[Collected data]
------------------------------

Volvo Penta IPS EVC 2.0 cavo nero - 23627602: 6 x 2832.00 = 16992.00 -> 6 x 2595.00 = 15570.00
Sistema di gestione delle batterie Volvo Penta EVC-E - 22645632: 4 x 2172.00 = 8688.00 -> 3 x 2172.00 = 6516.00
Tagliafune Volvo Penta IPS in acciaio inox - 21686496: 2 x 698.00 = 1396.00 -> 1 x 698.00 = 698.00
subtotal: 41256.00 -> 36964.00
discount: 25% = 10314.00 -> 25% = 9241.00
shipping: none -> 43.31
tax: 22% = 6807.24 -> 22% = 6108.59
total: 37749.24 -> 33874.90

------------------------------

_WORK ORDER_
Your answer should consist of each line above in which "Volvo" appears.

_WORKED SOLUTION_
Volvo Penta IPS EVC 2.0 cavo nero - 23627602: 6 x 2832.00 = 16992.00 -> 6 x 2595.00 = 15570.00
Sistema di gestione delle batterie Volvo Penta EVC-E - 22645632: 4 x 2172.00 = 8688.00 -> 3 x 2172.00 = 6516.00
Tagliafune Volvo Penta IPS in acciaio inox - 21686496: 2 x 698.00 = 1396.00 -> 1 x 698.00 = 698.00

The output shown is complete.